I wonder if the issuer of the card, Citi, Wells Fargo, BoA care if the strategic defaulter gave up on one of their loans, or one of their competitor’s.  Say someone’s defaulting on a $1M home that had a $7500/mo payment.  They get 6 mo to a year w/o payments.  That is potentially $45k - $90k that could be brought to the new bank as a deposit.  Tying the cards to other accounts: savings, brokerage accounts serves two purposes and is the key point.  The tying again serves as collateral, but the bank would have instant updates and can cut off the credit if the card becomes upside down.  But the tying also brings deposits and other businesses.  I would guess it would be cheaper for banks to offer higher rates to attract deposits, but that would be a dollar paid today, while credit card losses represent two dollars tomorrow.

Remember, these are the same banks that didn’t verify incomes, pushed loans to outrageously high levels relative to income, gave 2, 3, 4 or more loans to specuvestors, lured borrowers to higher cost loans to boost their incomes, conspired with appraisers to make the numbers work, used accounting tricks to make themselves look solvent, then rush to pay back gov’t bailout money so that they can get back to paying outrageous bonuses.  Is any action by a bank surprising?

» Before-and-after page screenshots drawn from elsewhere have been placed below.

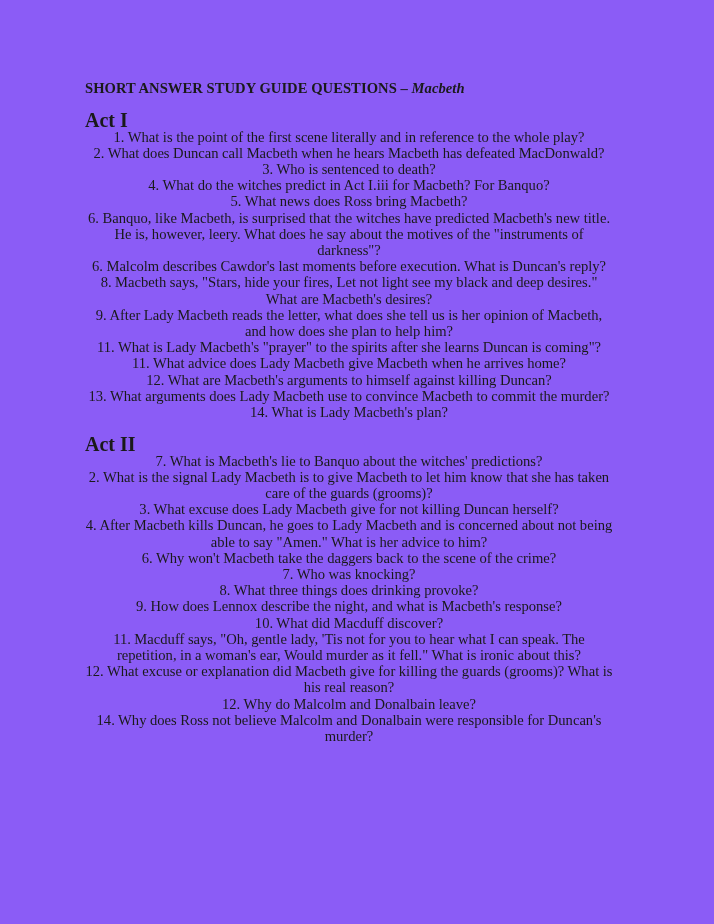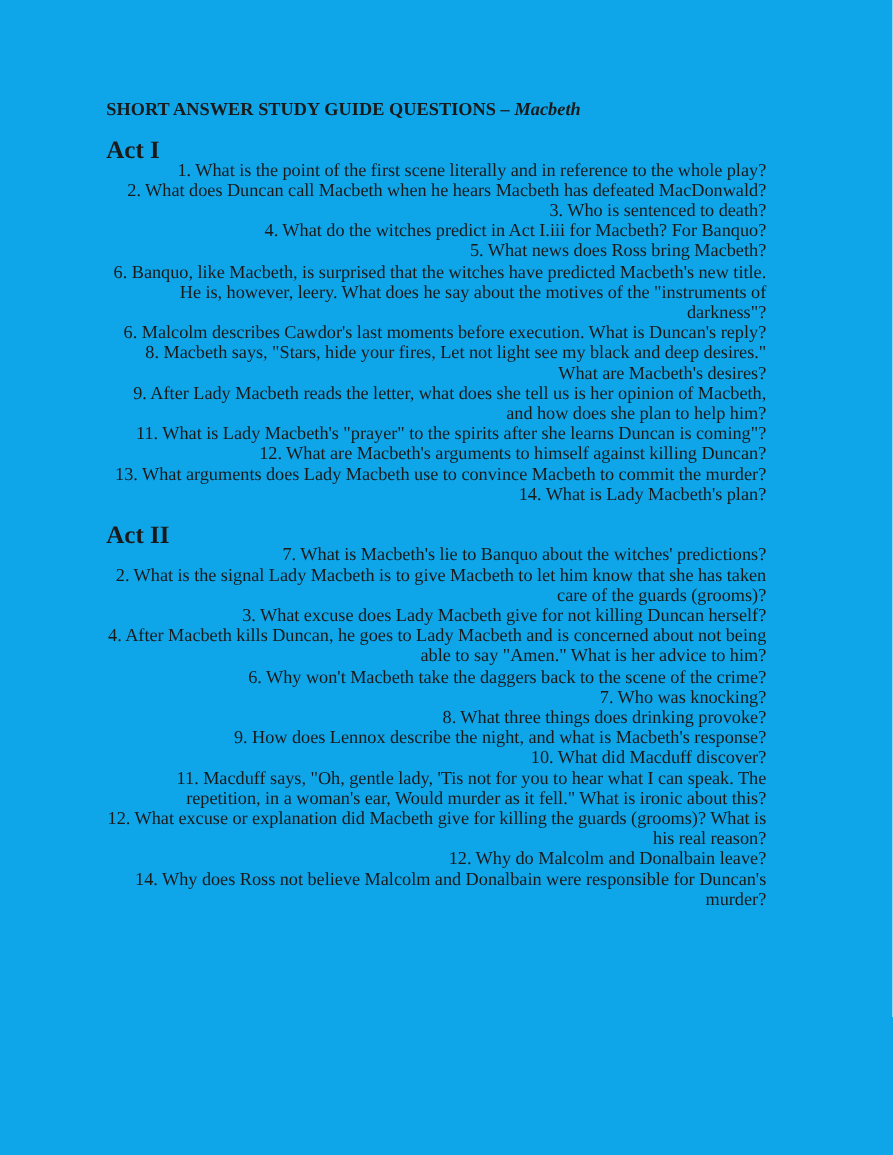"SHORT ANSWER STUDY GUIDE QUESTIONS" div { background: #0ea5e9 -> #8b5cf6 }
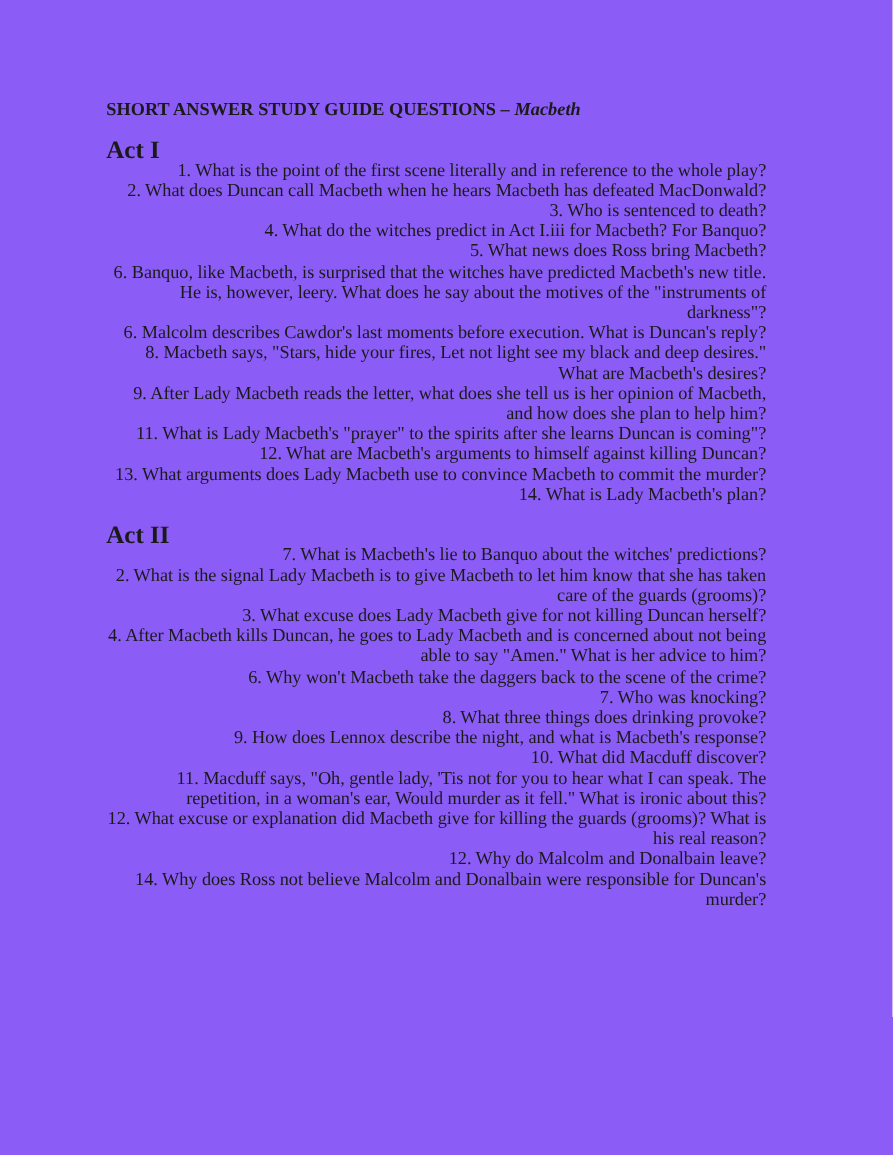"1. What is the point" .q-item { text-align: right -> center }
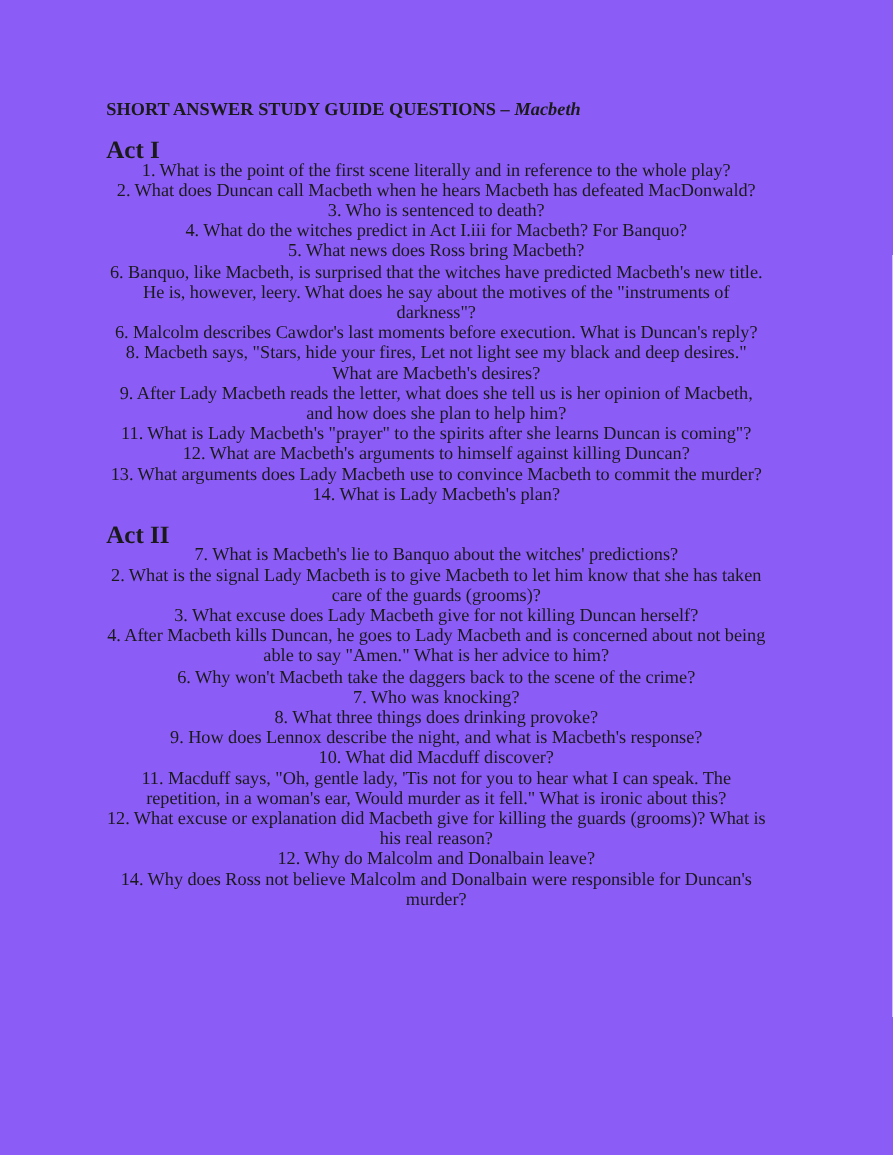"11. What advice does Lady" li.q-item { html: none -> <li>11. What advice does Lady Macbeth give Macbeth when he arrives home?</li> }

Astute Observation by ochomehunter
2010-12-17 10:07 AM

Most of the folks that I know who are currently in default of their homes whether strategic or not have already cashed out of their credit cards and have spent every dime of the credit limit and have stopped paying the min. payment as well. Most said that when they defaulted on their payments, within few months they got letters from their credit card companies lowering their credit limits and in some cases they even closed the inactive accounts citing risk.  Now take that for another real fact on what is going on there.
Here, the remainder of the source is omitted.